## Assignment
An exact copy of the records is required, minus the pictures they hold.

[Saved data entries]
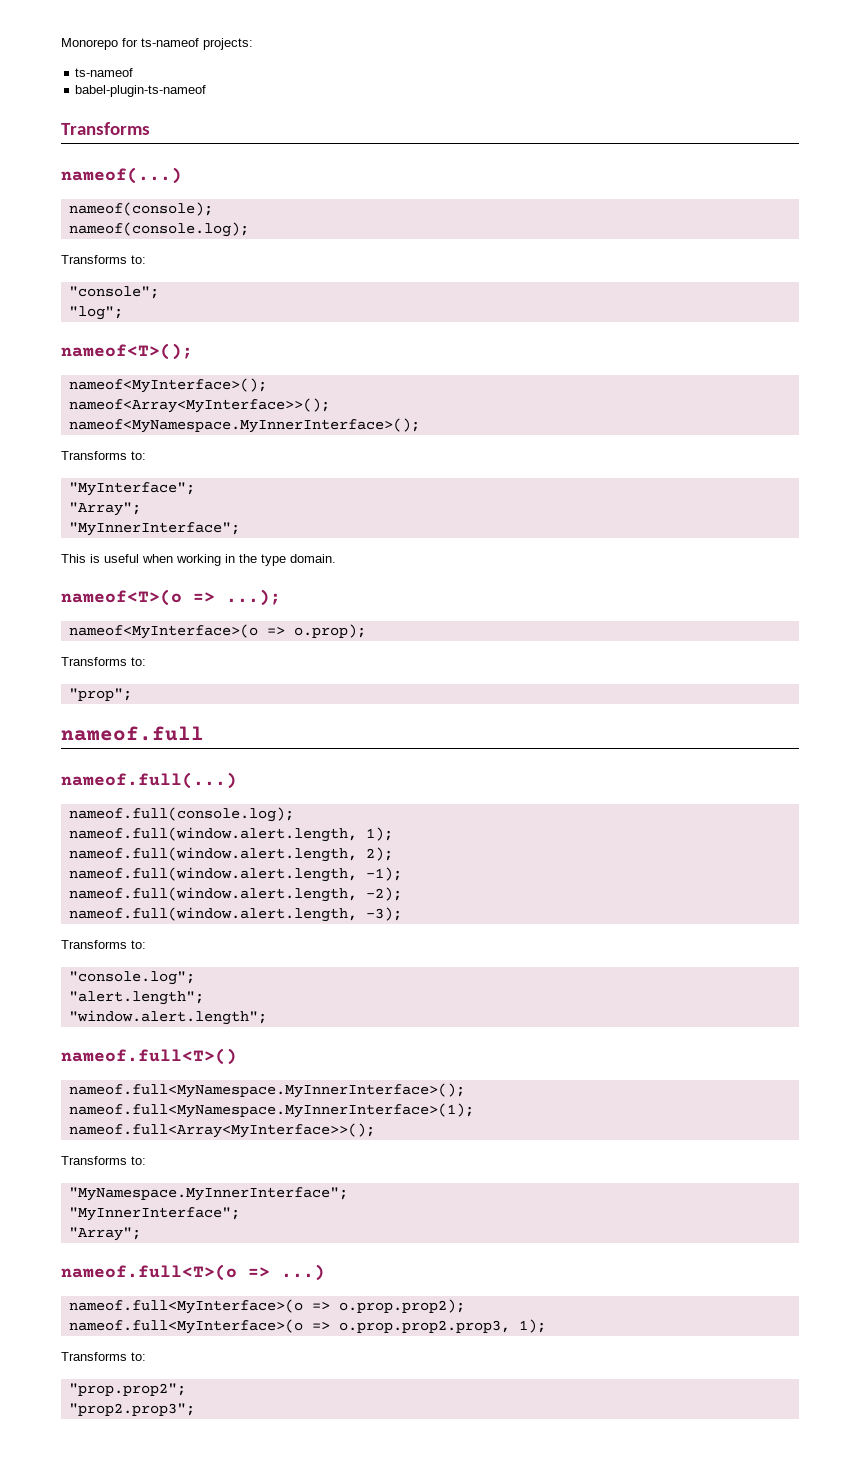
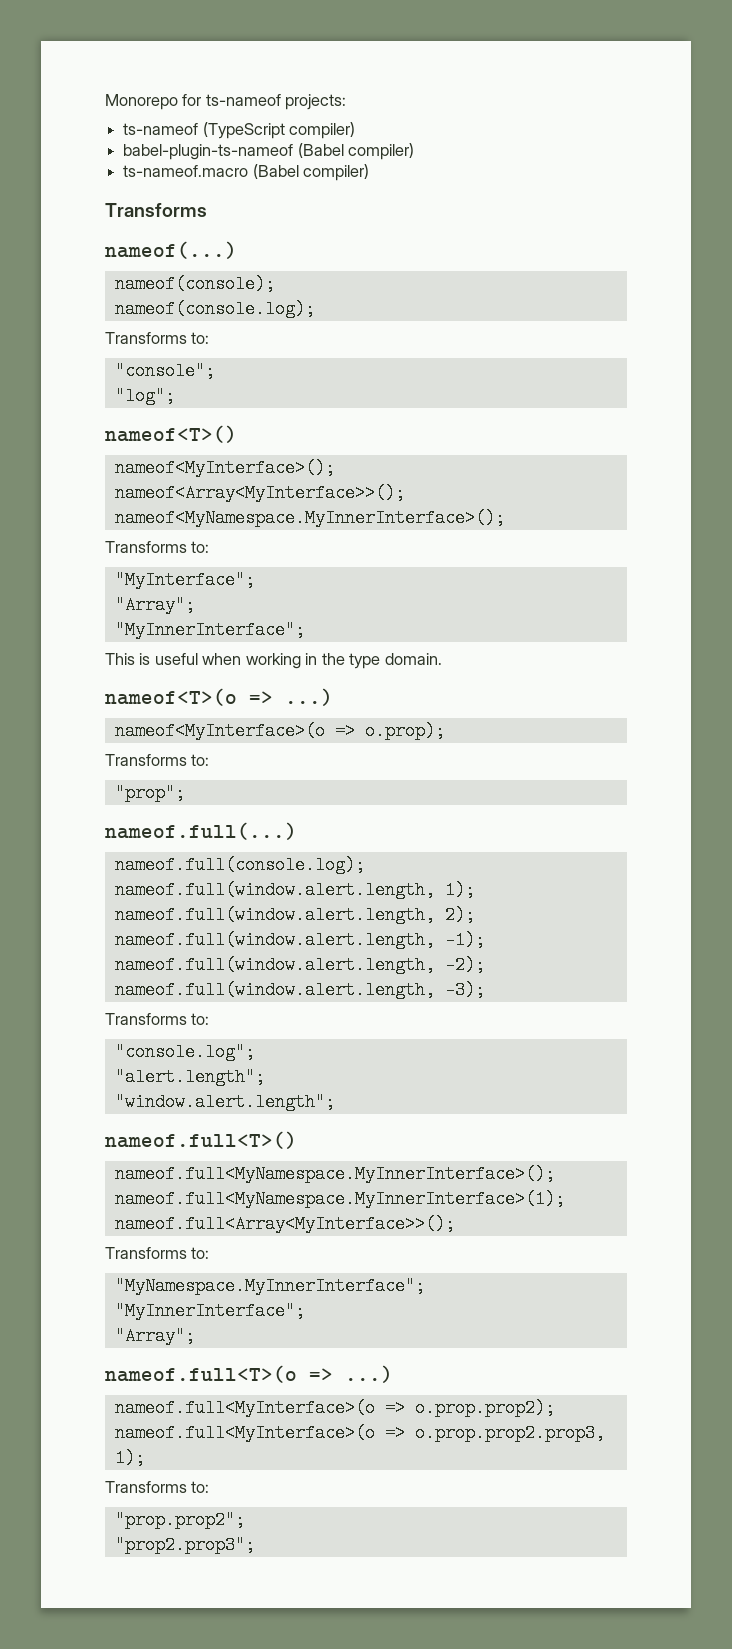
  Monorepo for ts-nameof projects:
- ts-nameof
+ ts-nameof (TypeScript compiler)
- babel-plugin-ts-nameof
+ babel-plugin-ts-nameof (Babel compiler)
+ ts-nameof.macro (Babel compiler)
- nameof<T>();
+ nameof<T>()
- nameof<T>(o => ...);
+ nameof<T>(o => ...)
- nameof.full

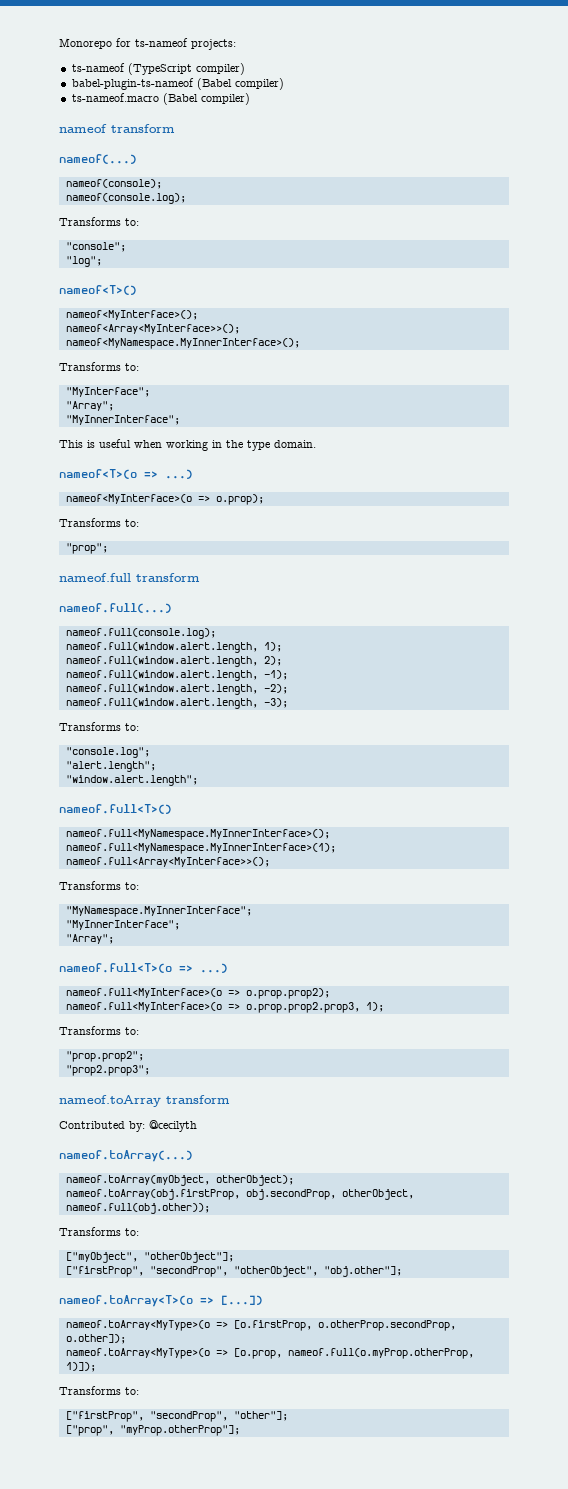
  ts-nameof.macro (Babel compiler)
- Transforms
+ nameof transform
+ nameof.full transform
+ nameof.toArray transform
+ Contributed by: @cecilyth
+ nameof.toArray(...)
+ nameof.toArray(myObject, otherObject);
+ nameof.toArray(obj.firstProp, obj.secondProp, otherObject, nameof.full(obj.other));
+ Transforms to:
+ ["myObject", "otherObject"];
+ ["firstProp", "secondProp", "otherObject", "obj.other"];
+ nameof.toArray<T>(o => [...])
+ nameof.toArray<MyType>(o => [o.firstProp, o.otherProp.secondProp, o.other]);
+ nameof.toArray<MyType>(o => [o.prop, nameof.full(o.myProp.otherProp, 1)]);
+ Transforms to:
+ ["firstProp", "secondProp", "other"];
+ ["prop", "myProp.otherProp"];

## Reply to the exercise
  Monorepo for ts-nameof projects:
- ts-nameof
+ ts-nameof (TypeScript compiler)
- babel-plugin-ts-nameof
+ babel-plugin-ts-nameof (Babel compiler)
+ ts-nameof.macro (Babel compiler)
- nameof<T>();
+ nameof<T>()
- nameof<T>(o => ...);
+ nameof<T>(o => ...)
- nameof.full

  ts-nameof.macro (Babel compiler)
- Transforms
+ nameof transform
+ nameof.full transform
+ nameof.toArray transform
+ Contributed by: @cecilyth
+ nameof.toArray(...)
+ nameof.toArray(myObject, otherObject);
+ nameof.toArray(obj.firstProp, obj.secondProp, otherObject, nameof.full(obj.other));
+ Transforms to:
+ ["myObject", "otherObject"];
+ ["firstProp", "secondProp", "otherObject", "obj.other"];
+ nameof.toArray<T>(o => [...])
+ nameof.toArray<MyType>(o => [o.firstProp, o.otherProp.secondProp, o.other]);
+ nameof.toArray<MyType>(o => [o.prop, nameof.full(o.myProp.otherProp, 1)]);
+ Transforms to:
+ ["firstProp", "secondProp", "other"];
+ ["prop", "myProp.otherProp"];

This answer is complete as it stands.